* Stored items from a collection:
____
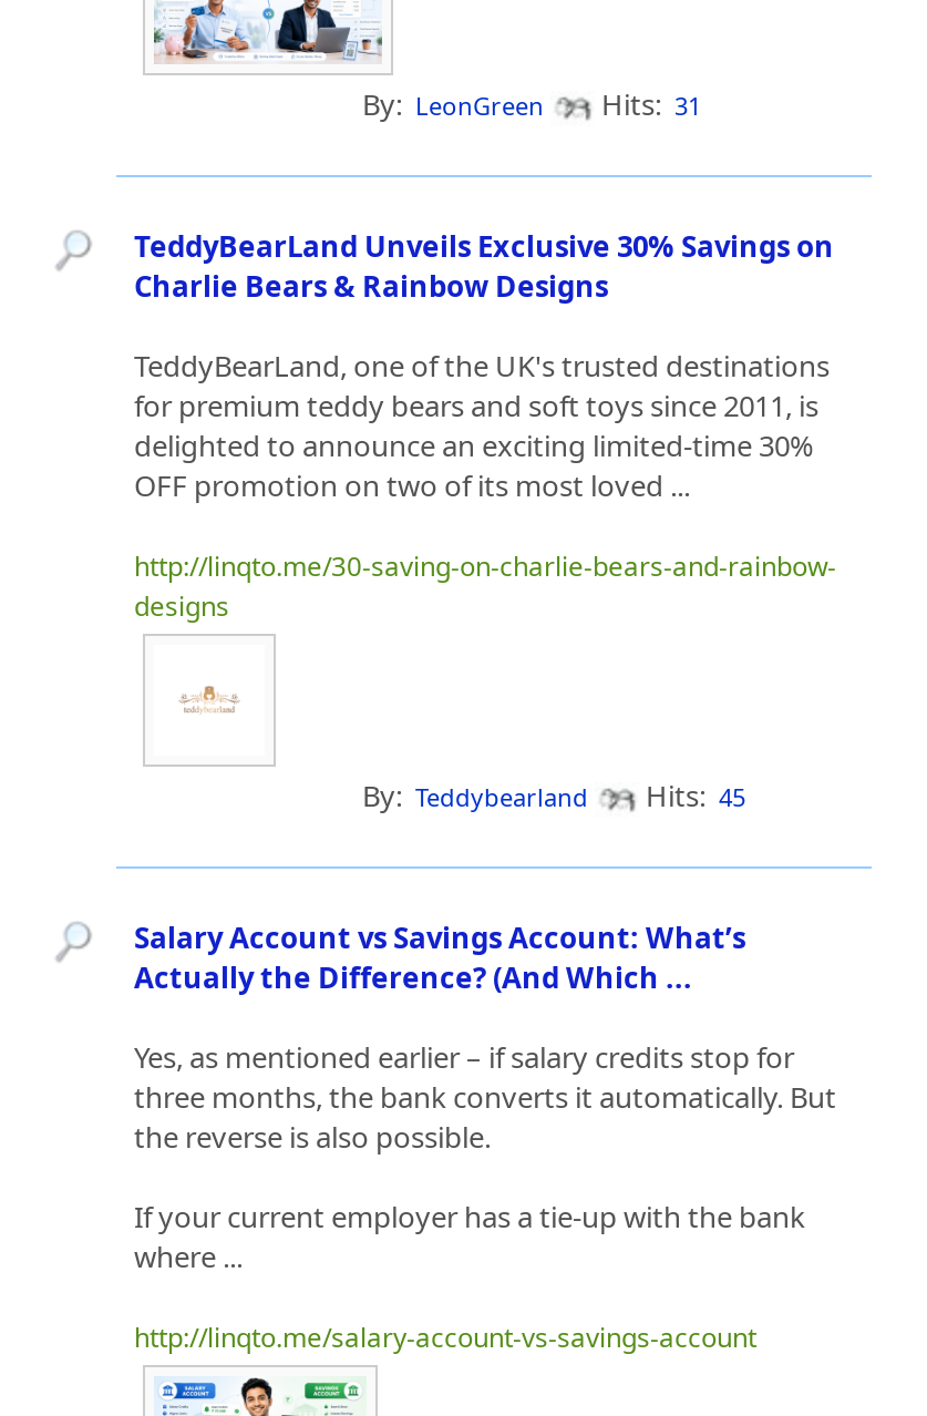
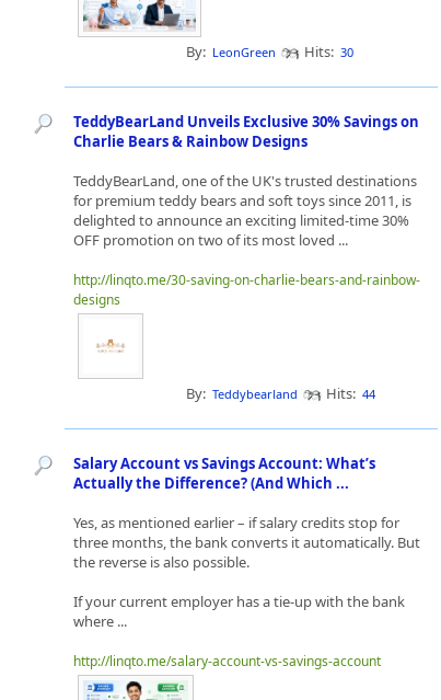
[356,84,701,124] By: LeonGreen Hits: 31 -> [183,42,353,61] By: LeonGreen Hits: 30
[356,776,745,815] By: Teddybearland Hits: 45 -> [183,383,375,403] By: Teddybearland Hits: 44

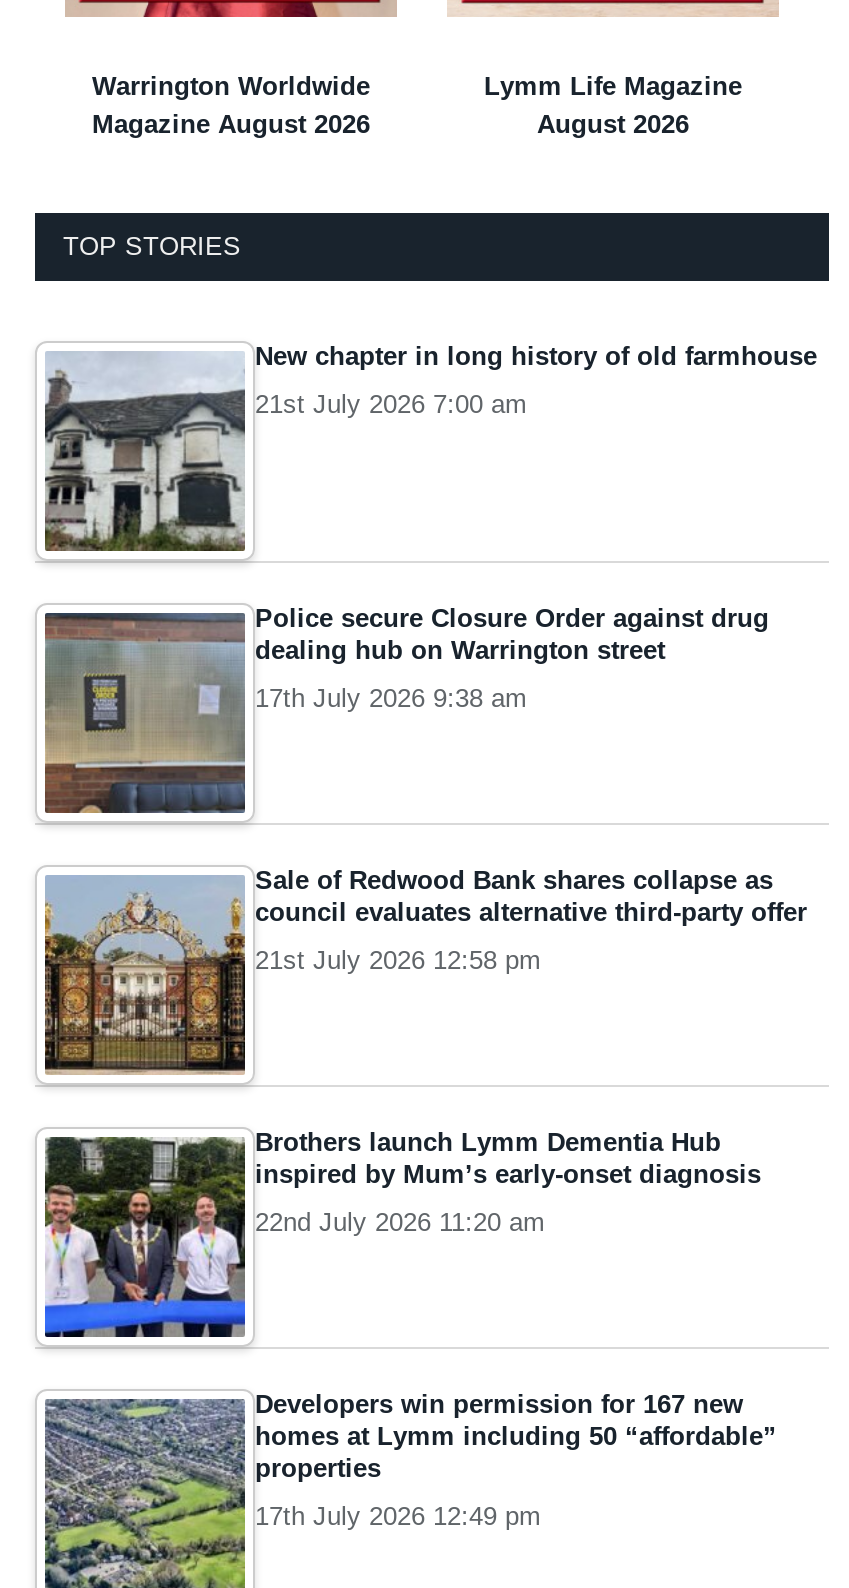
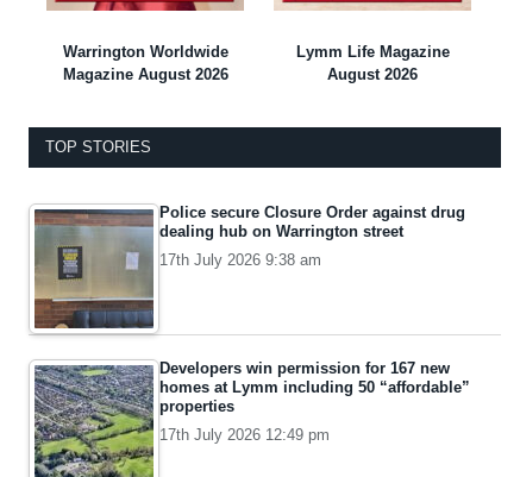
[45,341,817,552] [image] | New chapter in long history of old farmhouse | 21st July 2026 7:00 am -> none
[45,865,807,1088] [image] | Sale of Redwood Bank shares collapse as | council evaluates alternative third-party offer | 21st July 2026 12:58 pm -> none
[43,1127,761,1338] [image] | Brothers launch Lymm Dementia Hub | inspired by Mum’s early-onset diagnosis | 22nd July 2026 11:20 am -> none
____
Each line above should be written out again unchanged; no images are to be carried over.

[356,84,701,124] By: LeonGreen Hits: 31 -> [183,42,353,61] By: LeonGreen Hits: 30
[356,776,745,815] By: Teddybearland Hits: 45 -> [183,383,375,403] By: Teddybearland Hits: 44

[45,341,817,552] [image] | New chapter in long history of old farmhouse | 21st July 2026 7:00 am -> none
[45,865,807,1088] [image] | Sale of Redwood Bank shares collapse as | council evaluates alternative third-party offer | 21st July 2026 12:58 pm -> none
[43,1127,761,1338] [image] | Brothers launch Lymm Dementia Hub | inspired by Mum’s early-onset diagnosis | 22nd July 2026 11:20 am -> none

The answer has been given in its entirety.